Items listed in a dataset:
------------------------
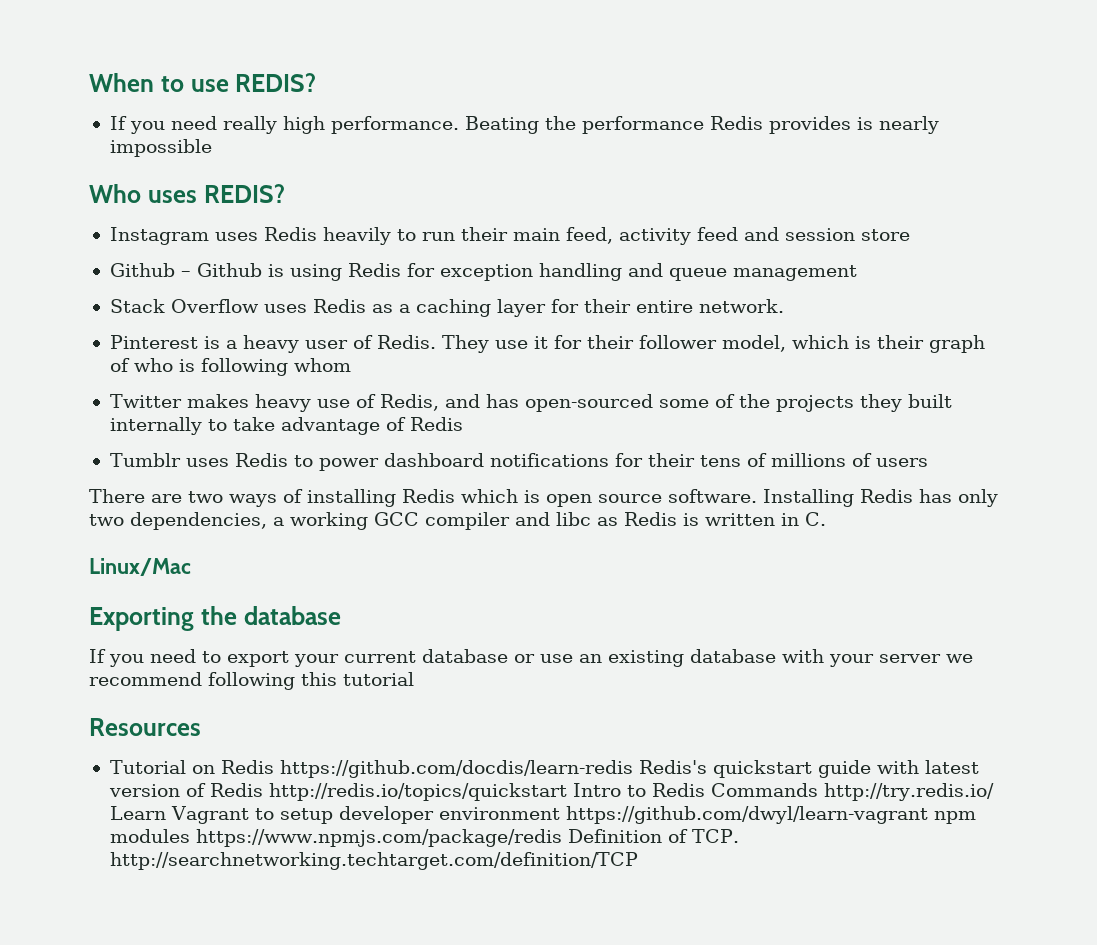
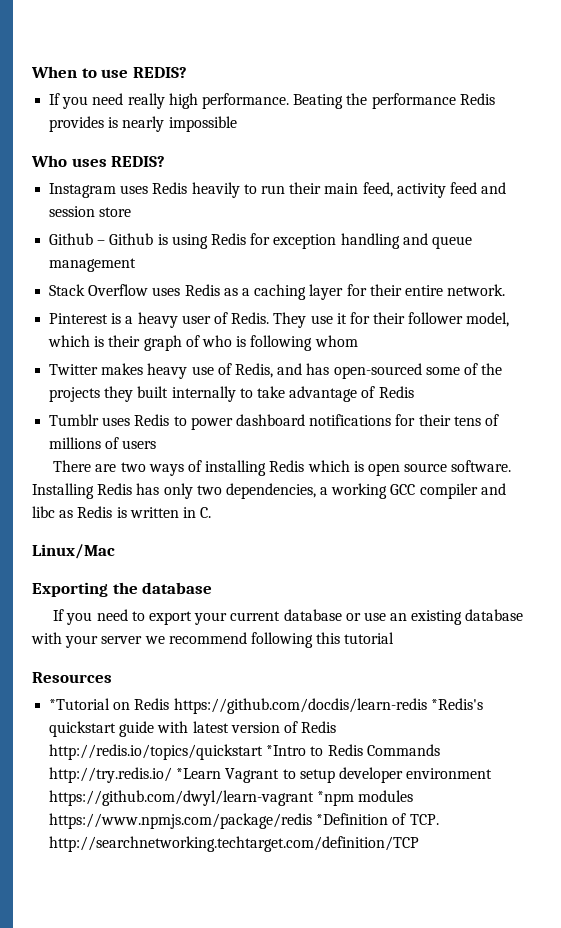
- Tutorial on Redis https://github.com/docdis/learn-redis Redis's quickstart guide with latest version of Redis http://redis.io/topics/quickstart Intro to Redis Commands http://try.redis.io/ Learn Vagrant to setup developer environment https://github.com/dwyl/learn-vagrant npm modules https://www.npmjs.com/package/redis Definition of TCP. http://searchnetworking.techtarget.com/definition/TCP
+ *Tutorial on Redis https://github.com/docdis/learn-redis *Redis's quickstart guide with latest version of Redis http://redis.io/topics/quickstart *Intro to Redis Commands http://try.redis.io/ *Learn Vagrant to setup developer environment https://github.com/dwyl/learn-vagrant *npm modules https://www.npmjs.com/package/redis *Definition of TCP. http://searchnetworking.techtarget.com/definition/TCP

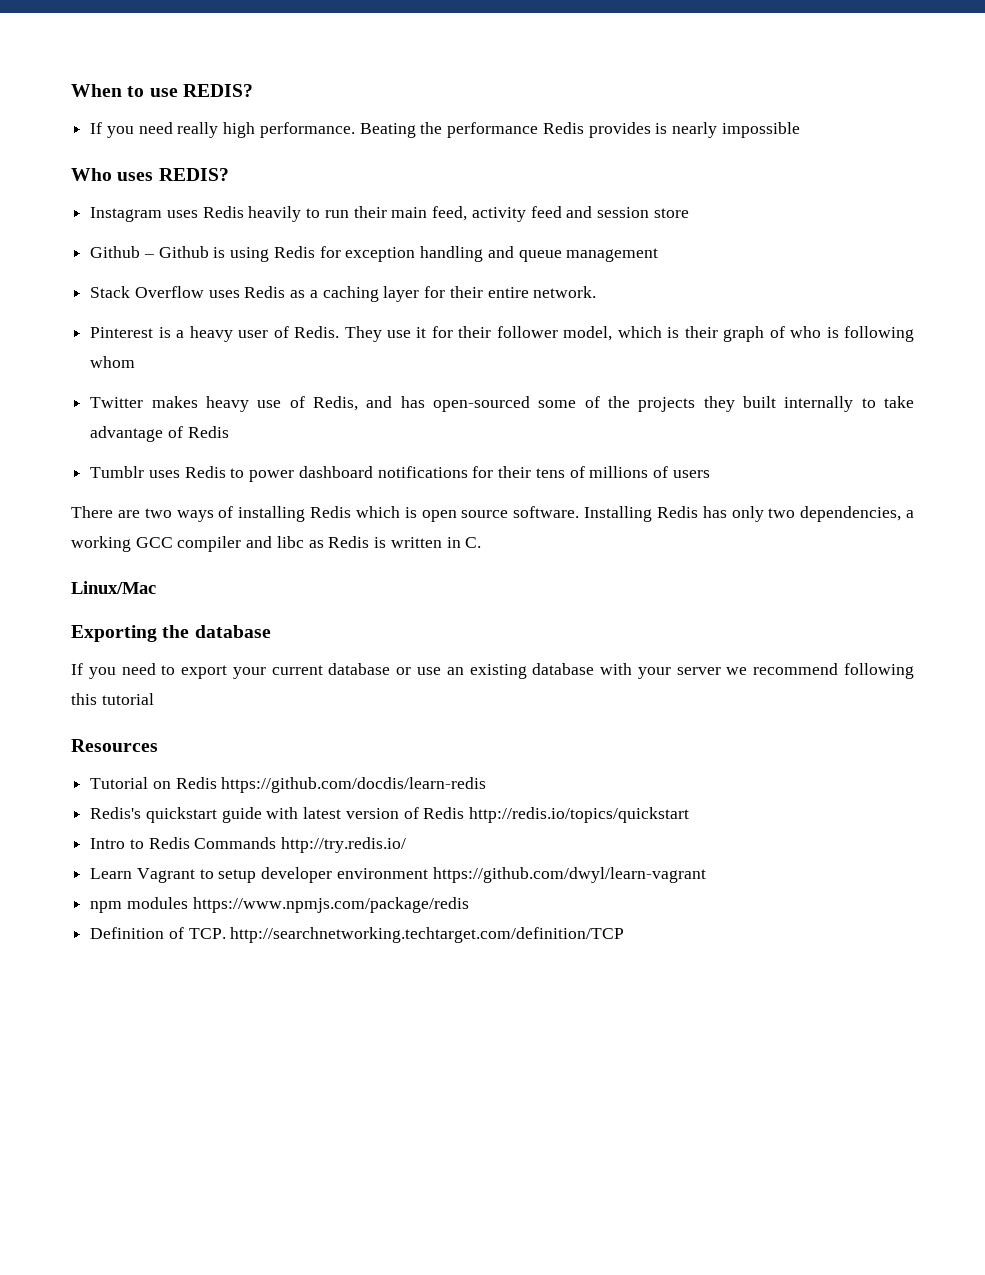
- *Tutorial on Redis https://github.com/docdis/learn-redis *Redis's quickstart guide with latest version of Redis http://redis.io/topics/quickstart *Intro to Redis Commands http://try.redis.io/ *Learn Vagrant to setup developer environment https://github.com/dwyl/learn-vagrant *npm modules https://www.npmjs.com/package/redis *Definition of TCP. http://searchnetworking.techtarget.com/definition/TCP
+ Tutorial on Redis https://github.com/docdis/learn-redis
+ Redis's quickstart guide with latest version of Redis http://redis.io/topics/quickstart
+ Intro to Redis Commands http://try.redis.io/
+ Learn Vagrant to setup developer environment https://github.com/dwyl/learn-vagrant
+ npm modules https://www.npmjs.com/package/redis
+ Definition of TCP. http://searchnetworking.techtarget.com/definition/TCP

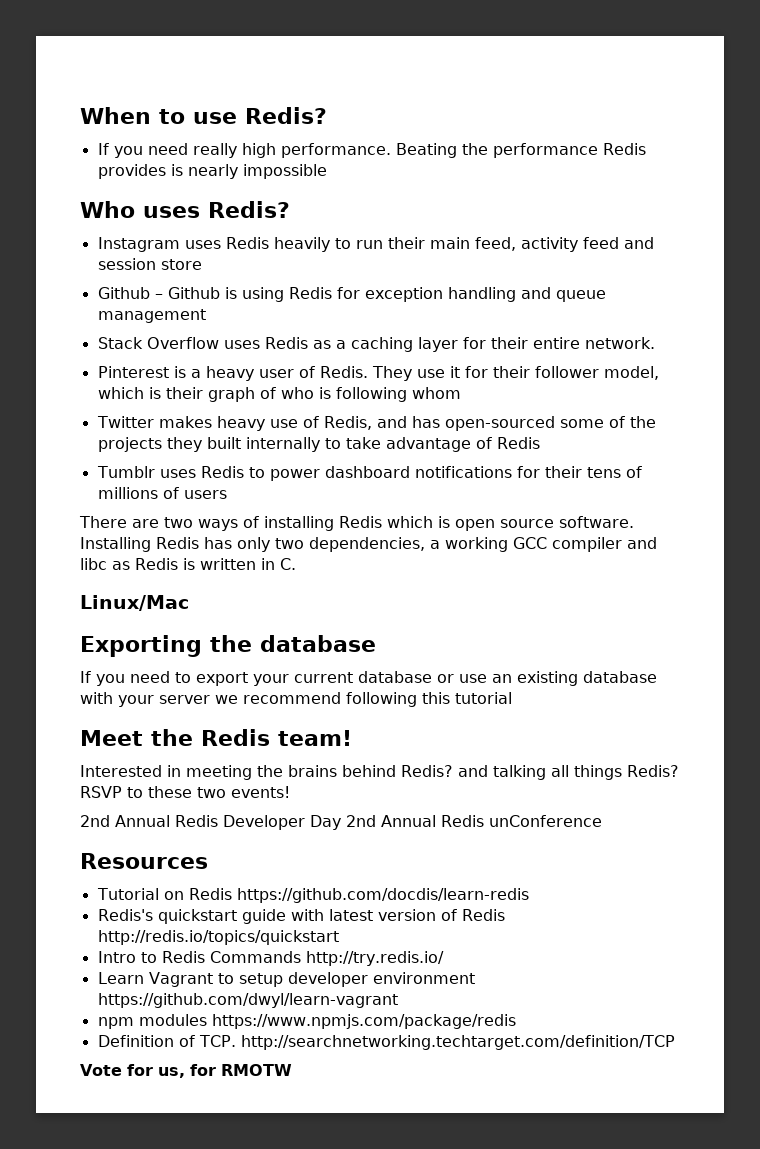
- When to use REDIS?
+ When to use Redis?
- Who uses REDIS?
+ Who uses Redis?
+ Meet the Redis team!
+ Interested in meeting the brains behind Redis? and talking all things Redis? RSVP to these two events!
+ 2nd Annual Redis Developer Day 2nd Annual Redis unConference
+ Vote for us, for RMOTW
------------------------
### Exercise requirements
Return every entry unchanged and skip the pictures.

### Response area
- Tutorial on Redis https://github.com/docdis/learn-redis Redis's quickstart guide with latest version of Redis http://redis.io/topics/quickstart Intro to Redis Commands http://try.redis.io/ Learn Vagrant to setup developer environment https://github.com/dwyl/learn-vagrant npm modules https://www.npmjs.com/package/redis Definition of TCP. http://searchnetworking.techtarget.com/definition/TCP
+ *Tutorial on Redis https://github.com/docdis/learn-redis *Redis's quickstart guide with latest version of Redis http://redis.io/topics/quickstart *Intro to Redis Commands http://try.redis.io/ *Learn Vagrant to setup developer environment https://github.com/dwyl/learn-vagrant *npm modules https://www.npmjs.com/package/redis *Definition of TCP. http://searchnetworking.techtarget.com/definition/TCP

- *Tutorial on Redis https://github.com/docdis/learn-redis *Redis's quickstart guide with latest version of Redis http://redis.io/topics/quickstart *Intro to Redis Commands http://try.redis.io/ *Learn Vagrant to setup developer environment https://github.com/dwyl/learn-vagrant *npm modules https://www.npmjs.com/package/redis *Definition of TCP. http://searchnetworking.techtarget.com/definition/TCP
+ Tutorial on Redis https://github.com/docdis/learn-redis
+ Redis's quickstart guide with latest version of Redis http://redis.io/topics/quickstart
+ Intro to Redis Commands http://try.redis.io/
+ Learn Vagrant to setup developer environment https://github.com/dwyl/learn-vagrant
+ npm modules https://www.npmjs.com/package/redis
+ Definition of TCP. http://searchnetworking.techtarget.com/definition/TCP

- When to use REDIS?
+ When to use Redis?
- Who uses REDIS?
+ Who uses Redis?
+ Meet the Redis team!
+ Interested in meeting the brains behind Redis? and talking all things Redis? RSVP to these two events!
+ 2nd Annual Redis Developer Day 2nd Annual Redis unConference
+ Vote for us, for RMOTW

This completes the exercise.